START Data shown

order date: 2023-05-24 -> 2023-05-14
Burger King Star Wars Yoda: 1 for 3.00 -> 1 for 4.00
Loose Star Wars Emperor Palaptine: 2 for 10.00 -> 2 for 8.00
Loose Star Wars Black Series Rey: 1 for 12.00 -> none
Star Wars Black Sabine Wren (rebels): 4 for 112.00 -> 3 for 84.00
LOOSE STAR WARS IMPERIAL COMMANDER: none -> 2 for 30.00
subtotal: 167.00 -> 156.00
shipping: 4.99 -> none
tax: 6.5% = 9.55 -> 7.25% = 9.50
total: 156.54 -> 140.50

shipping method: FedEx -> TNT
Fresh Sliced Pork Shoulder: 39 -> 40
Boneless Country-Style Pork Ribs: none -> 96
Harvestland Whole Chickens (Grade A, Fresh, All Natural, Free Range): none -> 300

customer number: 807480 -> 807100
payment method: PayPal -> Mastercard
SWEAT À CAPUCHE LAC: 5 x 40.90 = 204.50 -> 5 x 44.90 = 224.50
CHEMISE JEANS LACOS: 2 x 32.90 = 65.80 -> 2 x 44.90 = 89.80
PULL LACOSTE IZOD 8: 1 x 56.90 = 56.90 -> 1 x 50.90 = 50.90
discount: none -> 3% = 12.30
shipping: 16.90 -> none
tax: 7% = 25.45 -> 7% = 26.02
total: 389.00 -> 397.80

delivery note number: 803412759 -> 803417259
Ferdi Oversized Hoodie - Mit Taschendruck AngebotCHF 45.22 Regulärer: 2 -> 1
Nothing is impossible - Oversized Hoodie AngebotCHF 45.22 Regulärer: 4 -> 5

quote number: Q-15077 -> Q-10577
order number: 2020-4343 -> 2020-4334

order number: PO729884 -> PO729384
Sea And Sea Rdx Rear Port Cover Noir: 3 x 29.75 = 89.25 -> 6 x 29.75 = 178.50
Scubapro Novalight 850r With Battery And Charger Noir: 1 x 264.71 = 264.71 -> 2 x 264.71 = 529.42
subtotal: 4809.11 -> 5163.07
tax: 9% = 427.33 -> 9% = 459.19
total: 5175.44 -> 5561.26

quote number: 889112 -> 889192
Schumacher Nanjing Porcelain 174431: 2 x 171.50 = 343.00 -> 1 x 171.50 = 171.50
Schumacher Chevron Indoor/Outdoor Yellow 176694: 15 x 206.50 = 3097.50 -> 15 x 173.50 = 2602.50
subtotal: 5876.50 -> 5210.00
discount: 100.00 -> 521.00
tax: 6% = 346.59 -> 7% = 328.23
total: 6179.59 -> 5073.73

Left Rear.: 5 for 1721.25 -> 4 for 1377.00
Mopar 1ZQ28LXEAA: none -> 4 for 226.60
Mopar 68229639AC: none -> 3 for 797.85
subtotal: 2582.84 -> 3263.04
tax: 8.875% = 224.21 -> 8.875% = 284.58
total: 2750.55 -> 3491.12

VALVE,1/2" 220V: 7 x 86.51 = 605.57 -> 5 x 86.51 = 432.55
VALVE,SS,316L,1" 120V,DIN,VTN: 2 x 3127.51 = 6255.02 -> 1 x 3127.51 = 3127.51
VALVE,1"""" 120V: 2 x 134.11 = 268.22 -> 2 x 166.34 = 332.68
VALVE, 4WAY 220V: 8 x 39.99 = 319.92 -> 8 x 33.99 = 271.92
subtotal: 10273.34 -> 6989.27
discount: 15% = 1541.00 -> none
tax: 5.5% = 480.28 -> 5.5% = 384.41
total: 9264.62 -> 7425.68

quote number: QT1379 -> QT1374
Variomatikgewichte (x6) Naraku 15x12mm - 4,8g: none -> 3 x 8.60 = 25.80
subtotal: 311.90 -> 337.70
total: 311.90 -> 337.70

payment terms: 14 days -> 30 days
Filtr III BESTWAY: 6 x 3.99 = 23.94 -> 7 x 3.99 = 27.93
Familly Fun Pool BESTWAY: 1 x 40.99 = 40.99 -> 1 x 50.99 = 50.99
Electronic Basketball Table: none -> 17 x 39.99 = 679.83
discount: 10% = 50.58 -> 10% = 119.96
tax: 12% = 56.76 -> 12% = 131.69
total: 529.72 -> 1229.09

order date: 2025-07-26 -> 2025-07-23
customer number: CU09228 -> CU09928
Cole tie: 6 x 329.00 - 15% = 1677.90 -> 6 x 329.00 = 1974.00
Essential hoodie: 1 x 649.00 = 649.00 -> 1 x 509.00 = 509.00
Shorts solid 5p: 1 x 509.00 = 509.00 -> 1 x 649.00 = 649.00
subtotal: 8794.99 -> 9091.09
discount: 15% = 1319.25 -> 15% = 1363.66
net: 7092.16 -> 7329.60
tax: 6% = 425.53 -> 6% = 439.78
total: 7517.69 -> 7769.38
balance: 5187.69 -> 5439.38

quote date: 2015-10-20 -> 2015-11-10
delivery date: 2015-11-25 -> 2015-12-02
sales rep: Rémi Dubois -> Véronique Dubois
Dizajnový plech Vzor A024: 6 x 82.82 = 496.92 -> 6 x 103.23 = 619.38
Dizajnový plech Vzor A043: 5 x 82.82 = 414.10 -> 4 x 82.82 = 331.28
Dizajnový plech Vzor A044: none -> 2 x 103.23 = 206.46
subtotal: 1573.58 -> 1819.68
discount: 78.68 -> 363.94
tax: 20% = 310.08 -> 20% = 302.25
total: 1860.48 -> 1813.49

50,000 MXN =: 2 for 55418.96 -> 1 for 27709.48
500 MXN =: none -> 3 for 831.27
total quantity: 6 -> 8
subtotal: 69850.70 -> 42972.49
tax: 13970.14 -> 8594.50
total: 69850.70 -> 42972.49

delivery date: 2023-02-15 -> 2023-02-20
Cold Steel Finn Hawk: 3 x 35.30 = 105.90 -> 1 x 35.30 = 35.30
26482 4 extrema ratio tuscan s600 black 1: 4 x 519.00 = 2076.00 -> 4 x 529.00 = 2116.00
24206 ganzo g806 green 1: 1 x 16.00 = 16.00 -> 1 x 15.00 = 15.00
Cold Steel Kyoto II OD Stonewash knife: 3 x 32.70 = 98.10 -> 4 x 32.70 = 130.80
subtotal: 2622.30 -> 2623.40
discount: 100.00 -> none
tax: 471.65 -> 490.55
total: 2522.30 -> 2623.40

END Data shown

§ **Exercise**
Only the number is wanted: how many lines in the listing hold "Dizajnový"?

§ **Task response**
3